Konservatives Denken läuft oftmals gleich ab: Erst werden neue Ideen belächelt, später kritisiert und wenn sie sich dennoch als erfolgreich erweisen, manchmal angegriffen. Dieses Phänomen gibt es nicht nur in der Politik, sondern zunehmend auch in der Wirtschaft. Ein solches Beispiel scheint gerade in der Carsharing-Branche stattzufinden, in welcher der Bundesverband der Autovermieter angekündigt hat, aufstrebende Carsharing-StartUps vor Gericht zu bringen. Der Verband sieht die Sicherheit der Autos bei privaten Carsharing-Anbietern nicht gewährleistet und hat deshalb beim Landgericht Berlin Klage gegen das Geschäftsmodell eingereicht.

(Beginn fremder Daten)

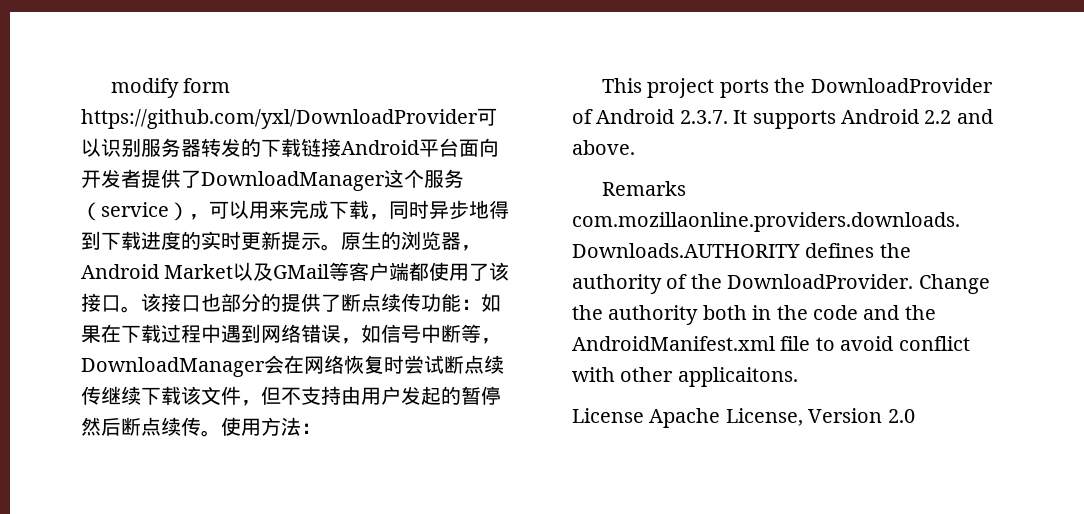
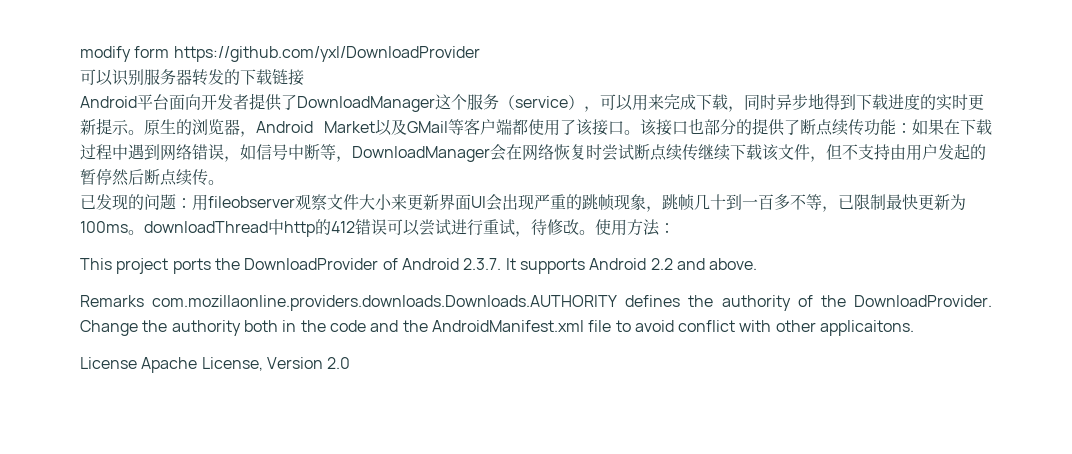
(478, 119) none -> (480, 54) //
(341, 147) none -> (304, 77) //
(221, 433) none -> [80,194,966,212] [80,219,595,237] // 已发现的问题：用fileobserver观察文件大小来更新界面UI会出现严重的跳帧现象，跳帧几十到一百多不等，已限制最快更新为100ms。downloadThread中http的412错误可以尝试进行重试，待修改。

StartUps als Sicherheitsrisiko?
Carsharing ist in Deutschland längst auf dem Vormarsch. Das Modell, welches zu Anfang im Autoland Deutschland tatsächlich von manchen als "Öko-Spinnerei" abgetan wurde, hat nicht nur zahlreiche StartUps wie Nachbarschaftsauto oder Autonetzer ermöglicht. Auch alteingesessene Autohersteller wie BMW oder VW investieren heute in Carsharing-Konzepte. Einigen Autovermietern scheint der Erfolg der aufstrebenden Konkurrenz nun aber zu viel zu werden. „Der Bundesverband der Autovermieter will gerichtlich durchsetzen, dass Kraftfahrzeuge, die regelmäßig vermietet werden, auch als Mietwagen zugelassen sind“, teilt der Verband in einer Pressemitteilung mit.
Man gehe nicht gegen die Konkurrenz vor
Nach einem verdeckten Carsharing-Test gab der Verband bereits Anfang des Jahres an, Sicherheitsmängel bei Carsharing-Anbietern gefunden zu haben. Er fand sogar eine sehr prominente Fürsprecherin, niemand anderes als die Bundeskanzlerin höchst selbst. Angela Merkel hatte in ihrer Cebit-Eröffnungsrede 2013 nämlich angemerkt, sie habe noch keine Untersuchung darüber gelesen, wie heil und sauber Carsharing-Fahrzeuge seien und wie gut das alles funktionieren würde. Eine Vorlage, die der Chef des Bundesverbands der Autovermieter Michael Brabec damals dankend aufnahm: „Es werden Fahrzeuge angeboten, die nicht verkehrssicher und nicht nach den geltenden Vorschriften zugelassen werden“, hatte Brabec bereits im März moniert.
Carsharing-Autos müssen weniger kontrolliert werden
Auch wenn der Verband meint, sich für die Sicherheit und nicht für die eigene Marktposition stark zu machen, so liegen doch wirtschaftliche Motive nahe. Denn bislang gelten für private Carsharing-Autos in Sachen TÜV- und Abgasuntersuchung weniger strenge Vorlagen, als bei den Autos der Mietwagenfirmen. Mietwagen müssen besonders versichert sein und nicht wie private Carsharing-Autos alle zwei Jahre zum TÜV, sondern jedes Jahr. Ein Umstand, den die Mietwagenfirmen so offenbar nicht mehr hinnehmen möchten.
Carsharing-Anbieter wehren sich gegen Vorwürfe
„Mit dem juristischen Vorgehen gegen Autonetzer reiht sich der BAV ein in die Liste der Lobbyistenverbände, die getrieben sind von der eigenen Gewinnmaximierung und der Angst vor innovativer Konkurrenz. Sie scheuen Innovationen und gehen mit großem Geschütz gegen diese vor.“, schreibt beispielsweise das StartUp Autonetzer in einer aktuellen Stellungnahme. Der Geschäftsführer Sebastian Ballweg sagte gegenüber Stern.de, dass er es schade finde, dass innovative Ideen in Deutschland oft so viel Gegenwind bekommen würden. Für die Anschuldigungen des Verbandes sah Ballweg keine Anhaltspunkte: Man habe alle vom Verband getesteten Fahrzeuge nochmal selbst zum TÜV gebracht, und keines sei beanstandet worden.